- _Instructions for the task_: In how many lines of the listing below does the word "Fedora" occur? Say only the number.

- _Provided information_:
====
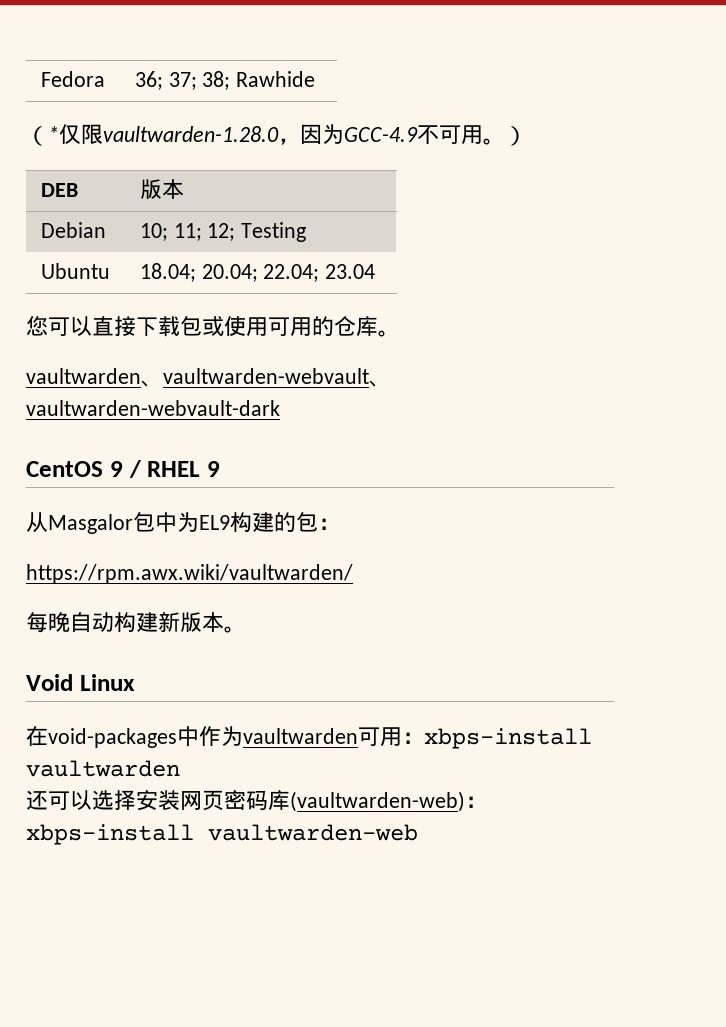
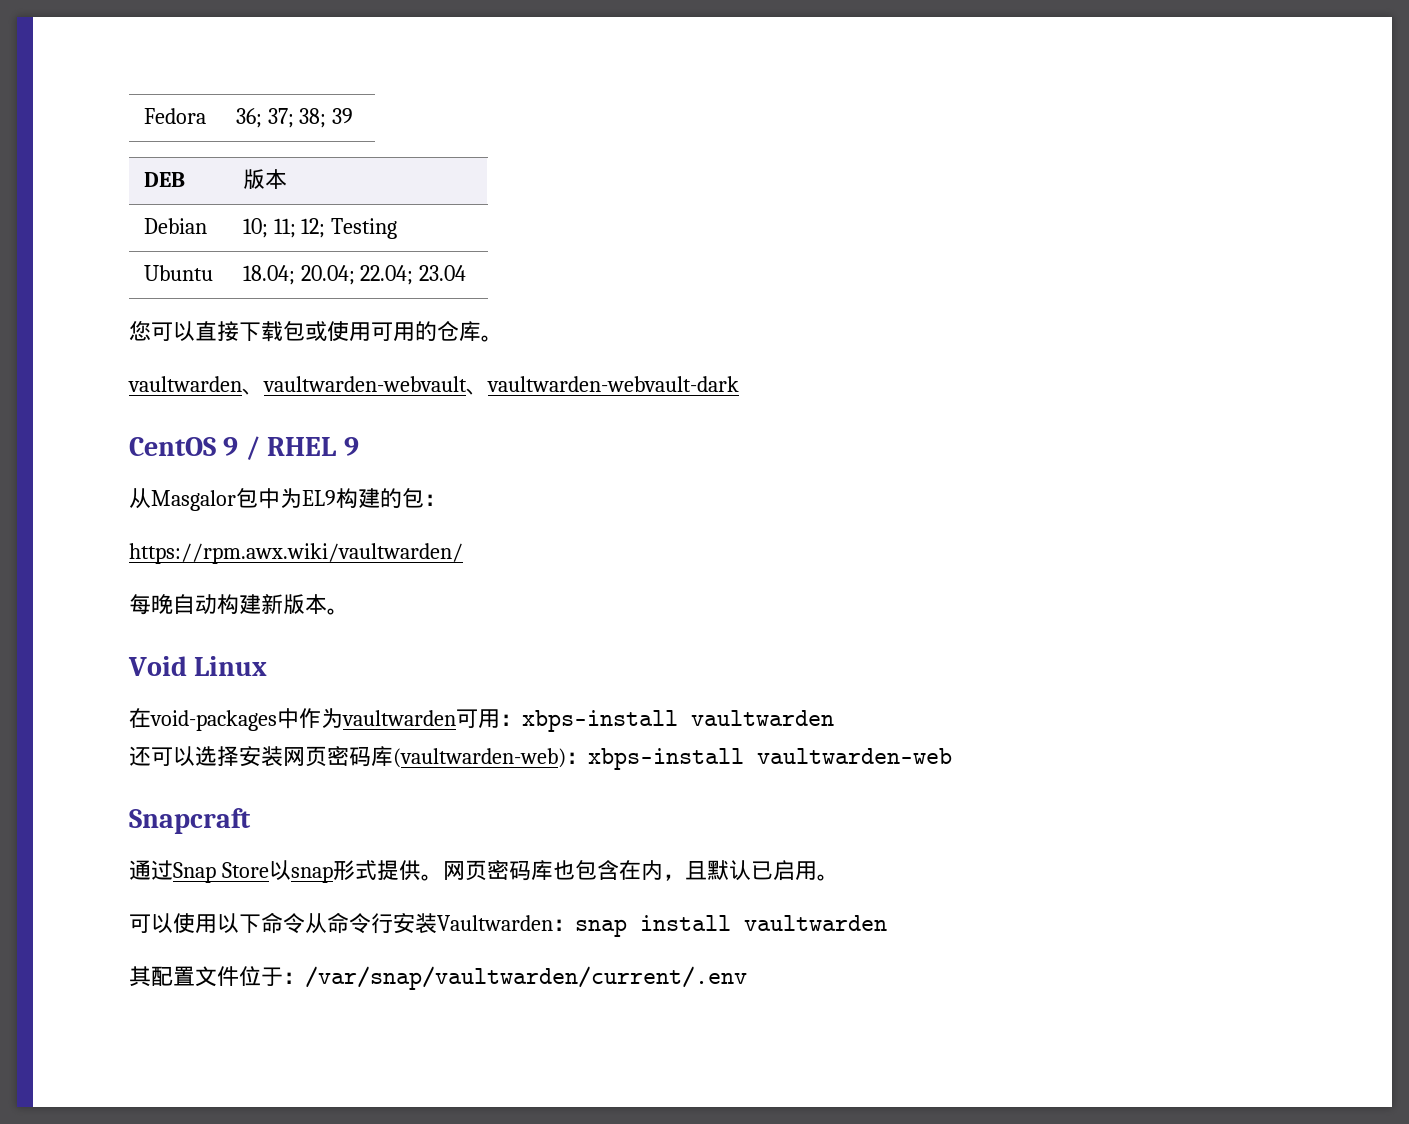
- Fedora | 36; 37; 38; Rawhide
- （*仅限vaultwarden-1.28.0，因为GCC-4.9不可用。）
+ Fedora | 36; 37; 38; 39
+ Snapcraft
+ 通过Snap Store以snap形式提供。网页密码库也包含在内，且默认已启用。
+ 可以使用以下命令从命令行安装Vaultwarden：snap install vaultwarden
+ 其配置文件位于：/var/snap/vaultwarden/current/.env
====
- _Response to the exercise_: 2